Сердце екнуло у Шахвани, но не успел он выкрикнуть: «Остановись, дервиш!» — как одноглазый сложил ладони рупором и закричал:
— Эй, люди добрые, эй, правоверные! Слушайте и не говорите потом, что не слышали! Мудрец и великий исцелитель недугов, почтенный Абу Али Ибн Сина пожаловал в свои родные края! Все, кто желает найти исцеление… Ибн Сина здесь, средь нас… Добро пожаловать, шейх, добро пожаловать в родную Бухару!
Ох, какой поднялся шум тогда! Слышались отовсюду возгласы: «Почтенный Ибн Сина? Великий исцелитель здесь?.. Кто-кто? Чудо-лекарь?.. Ты что, не слышал имени Ибн Сины, невежда?»
Раздавались, правда, и насмешливые, издевательские крики со стороны навесов, где в тени под чинарами нежились вельможи и богачи, но топот ног хлынувшей к Шахвани толпы заглушил их.
Вот уже один из подбежавших, стащив с себя истрепанный, ветхий халат, показывает кровоточащую, изъязвленную руку, другой — большущий чирей, третий — гниющую рану: кто-то совал на супу к «Ибн Сине» хилого ребенка, а иной тащил к нему за руку упирающуюся старушку мать, которая стыдливо закрывала лицо старой линялой шалью.
Одноглазый дервиш притащил Шилкиму хурджун с мула.
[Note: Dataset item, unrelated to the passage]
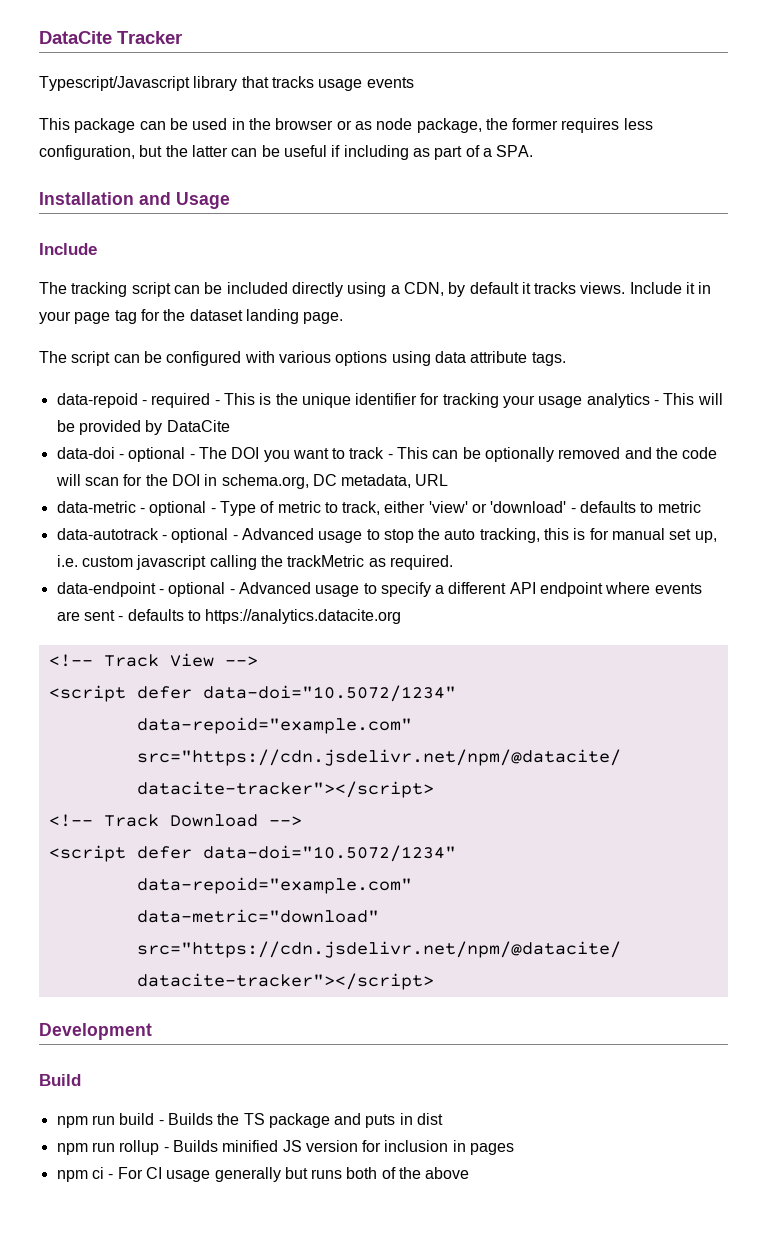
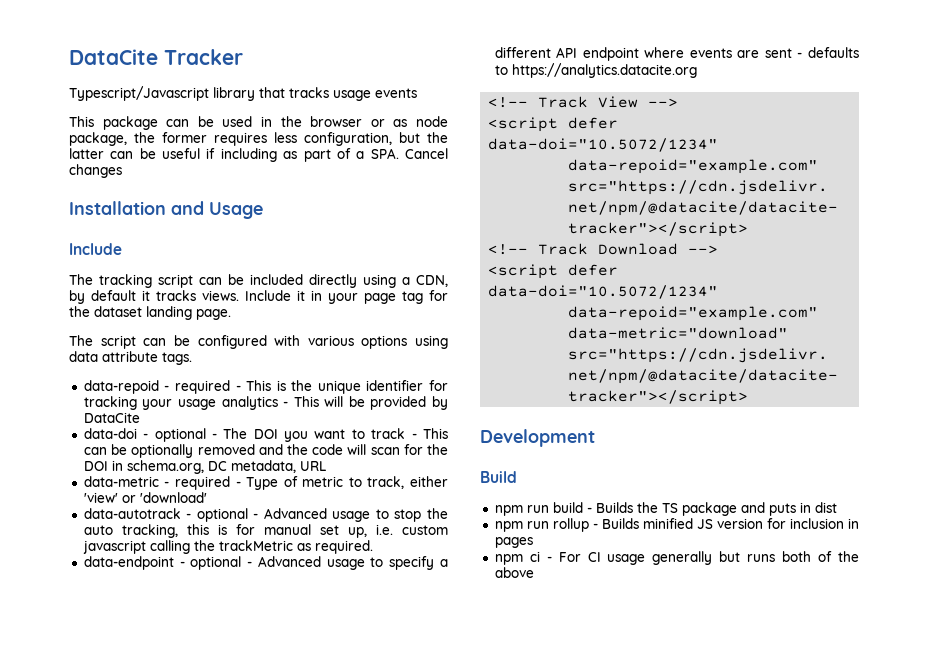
(534, 151) none -> [405,148,449,159] [69,164,122,178] Cancel changes
[149,501,207,516] optional -> [174,476,230,490] required
[570,501,701,513] - defaults to metric -> (207, 497) none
Врач вошел наконец в роль: стал раздавать целебные травы, завернутые в бумажные кулечки порошки, изготовленные из растительных корней, лекарственные настойки в кувшинчиках (одной рукой давал, другой подбирал динары и дирхемы). Особенно на травы налегал — в них главная сила, говорил он больным людям. Оба мешочка переметной сумы полны были пучками бобовидного парнолистника, щавеля, дикого клевера, толченой колючки, базилики, сайгачьей травы, горной мяты, а еще там были веточки миндаля, корешки полыни, отвары, настоянные на кукнаре [54] ,— словом, все, что Шилким, узнав о том от старых лекарей и знахарей, собрал среди степей и гор. И все в один миг превратилось в серебряные и даже золотые монеты.
54
Кукнар — настой из размельченных головок опийного мака.